Perhaps, but when you have lots of adults to house, thats when the price gets hefty. I have 17 exos and if I subtract the spiders from the price of the tanks I think I ended up only paying about £300 for them. And considering most of my other enclosures only cost around a pound or nothing at all, I would call 40 quid hefty.


----------



## pcharlton (Mar 23, 2012)

darklightjulez said:


> Found amazon was the cheapest place, just under 50quid


Were in west yorksire are you? I have a couple here i dont like them


----------



## X Kirsten H X (Jan 19, 2013)

Did Anyone else suddenly sense a bit fear and hesitation ha ha


----------



## darklightjulez (Feb 26, 2013)

pcharlton said:


> Were in west yorksire are you? I have a couple here i dont like them


Castleford area but can travel to Leeds on train


----------



## pcharlton (Mar 23, 2012)

darklightjulez said:


> Castleford area but can travel to Leeds on train


lol to far from me i am in rochdale.


----------



## darklightjulez (Feb 26, 2013)

pcharlton said:


> lol to far from me i am in rochdale.


ahh no worries, thanks anyway.


----------



## darklightjulez (Feb 26, 2013)

boxofsorrows said:


> Got both of my 30x30x45's from SeaPets just shy of £38 a pop - Exo Terra Glass Terrarium 30x30x45cm (h)

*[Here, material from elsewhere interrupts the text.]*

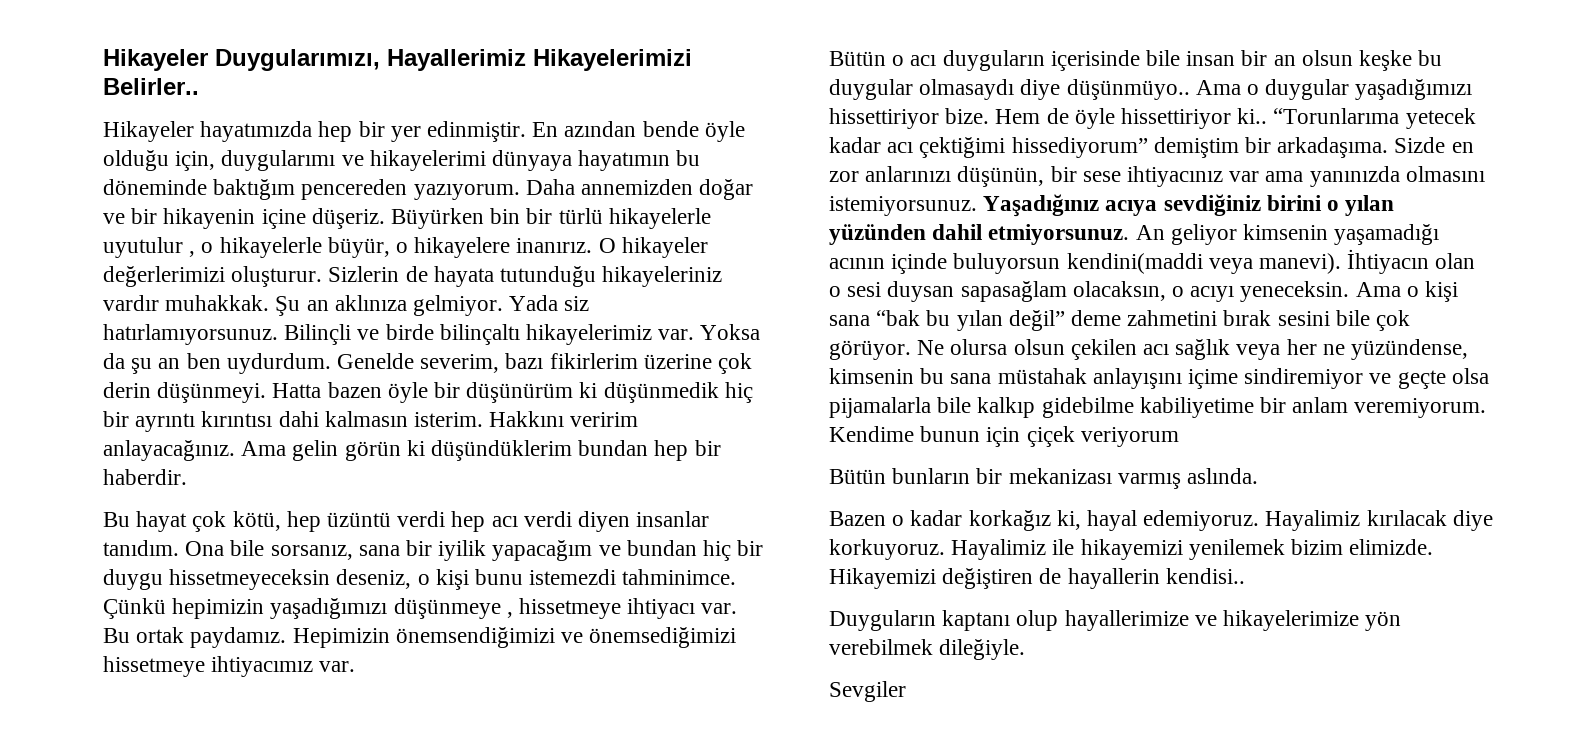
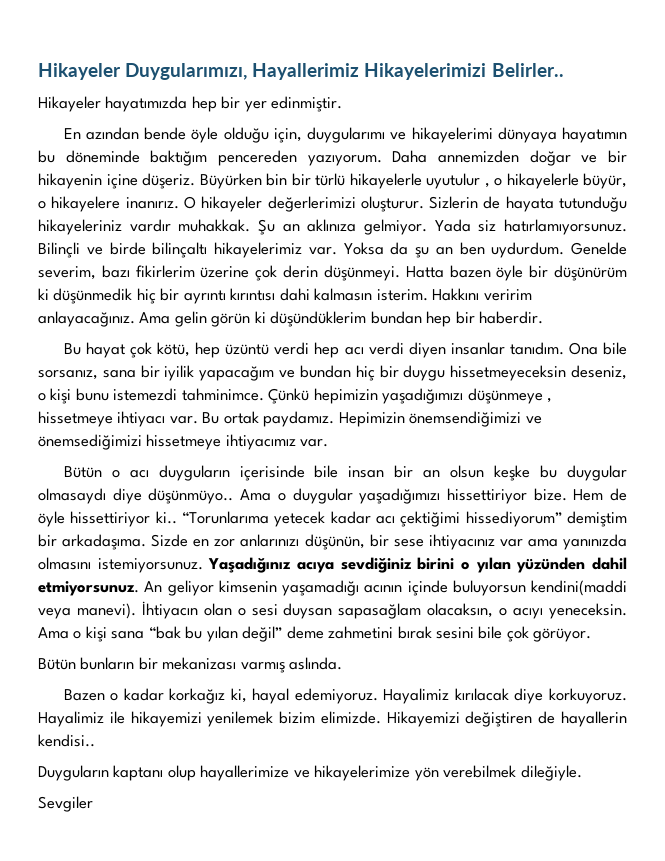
(527, 131) none -> (343, 104) //
[917,339,1469,360] [829,368,1489,389] [829,397,1487,418] [829,426,1179,447] Ne olursa olsun çekilen acı sağlık veya her ne yüzündense, kimsenin bu sana müstahak anlayışını içime sindiremiyor ve geçte olsa pijamalarla bile kalkıp gidebilme kabiliyetime bir anlam veremiyorum. Kendime bunun için çiçek veriyorum -> (592, 635) none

just looked, actually paid £44 which with postage isnt bad really


----------



## Greenway (Oct 16, 2011)

Have you considered using couriers? I know you guys know all about the specialist T couriers, but for other stuff I use a company called Collect+ and they have a standard delivery rate under 5kg and a generous size for a fiver. 

I've always found them really, really good and careful, and you can insure the items for silly amounts of money for about 2 quid. 

When I'm buying things I tend to ignore their postage costs and ask can I use my own courier.


----------



## darklightjulez (Feb 26, 2013)

Greenway said:


> Have you considered using couriers? I know you guys know all about the specialist T couriers, but for other stuff I use a company called Collect+ and they have a standard delivery rate under 5kg and a generous size for a fiver.
> 
> I've always found them really, really good and careful, and you can insure the items for silly amounts of money for about 2 quid.
> 
> When I'm buying things I tend to ignore their postage costs and ask can I use my own courier.


thats a really good idea as it usually costs loads to post things as heavy as vivs etc!


----------



## Greenway (Oct 16, 2011)

I have to say they've always been really careful and really speedy. I love the fact that they have just 3 standard prices too. 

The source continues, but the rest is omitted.